Mindfulness, Meditation, and Movement at Highbridge Voices

by Elizabeth Breen

This semester, for my community engaged learning project as part of Religion in NYC, I was tasked with working with Highbridge Voices, an afterschool program that serves the 4th–12th graders who live in the affordable housing buildings managed by Highbridge Community Development Corporation in the Highbridge neighborhood of the Bronx. Since 2019, Highbridge Voices has provided family workshops to support their students and their families, focusing on life skills and disseminating information that the community traditionally has not had access to, including academic support, mindfulness and meditation workshops, and instructor-led yoga classes. My task was to formulate a research project exploring how spiritual practices may inform mindfulness, stress relief, and other interventions for families, especially in under-resourced neighborhoods. My research led me to discussions with several individuals involved in the workshops at Highbridge Voices, and eventually culminated in synthesizing what I learned from these leaders with my academic research findings to formulate a meditation for academic stress geared towards the middle school students at Highbridge Voices.

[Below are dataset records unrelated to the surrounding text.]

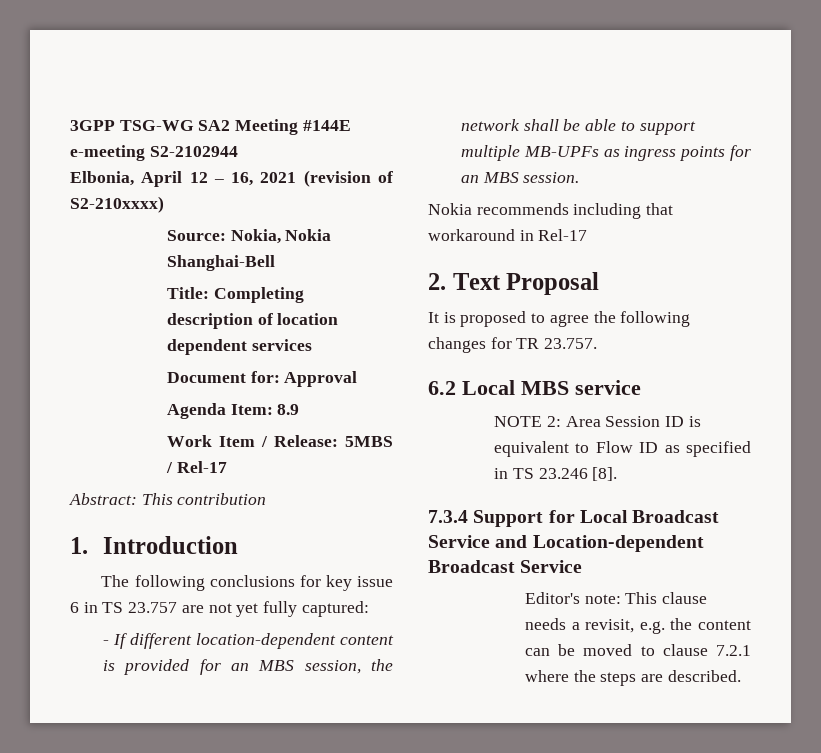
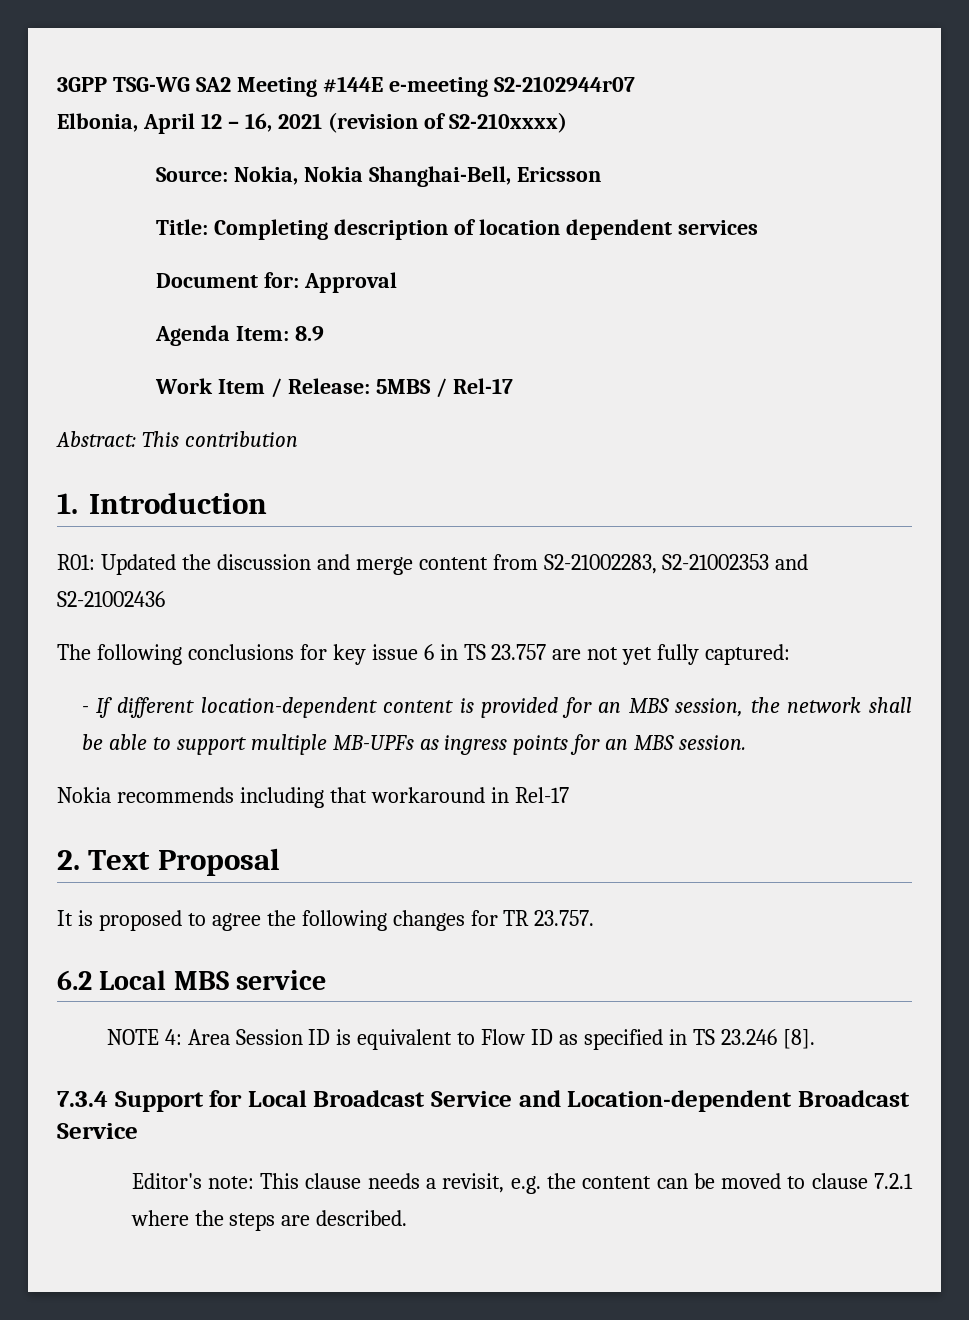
- 3GPP TSG-WG SA2 Meeting #144E e-meeting S2-2102944
+ 3GPP TSG-WG SA2 Meeting #144E e-meeting S2-2102944r07
- Source: Nokia, Nokia Shanghai-Bell
+ Source: Nokia, Nokia Shanghai-Bell, Ericsson
+ R01: Updated the discussion and merge content from S2-21002283, S2-21002353 and S2-21002436
- NOTE 2: Area Session ID is equivalent to Flow ID as specified in TS 23.246 [8].
+ NOTE 4: Area Session ID is equivalent to Flow ID as specified in TS 23.246 [8].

Ultimately, and somewhat unexpectedly, the central concern of this research project became discerning where secular practices ended and religious ones began; communicating about religion in religiously plural or unaffiliated spaces; and who gets to decide what “counts” as religious or spiritual. Throughout this project, I maintain the perspective that while the leaders within Highbridge Voices may not see their programming as particularly spiritual, this absolutely does not preclude the participants from harvesting spiritual benefits from the practice, especially when considering the extant literature regarding the spirituality of children. 

The Highbridge neighborhood is a historically under-resourced, disadvantaged neighborhood for a variety of factors, including the neighborhood’s unique geographical features separating it from the rest of the Bronx and Manhattan, in addition to economic disarray from the Bronx fires that devastated much of the South Bronx in the 1970s. Highbridge Voices was born in 1998 out of the need for additional support structure for Highbridge’s children, which neither public schools nor parents could provide in such an economically challenged environment. Highbridge Voices is now a firmly established neighborhood institution, and provides around 15 hours of programming weekly (outside of school hours) to the nearly 200 students it serves every year.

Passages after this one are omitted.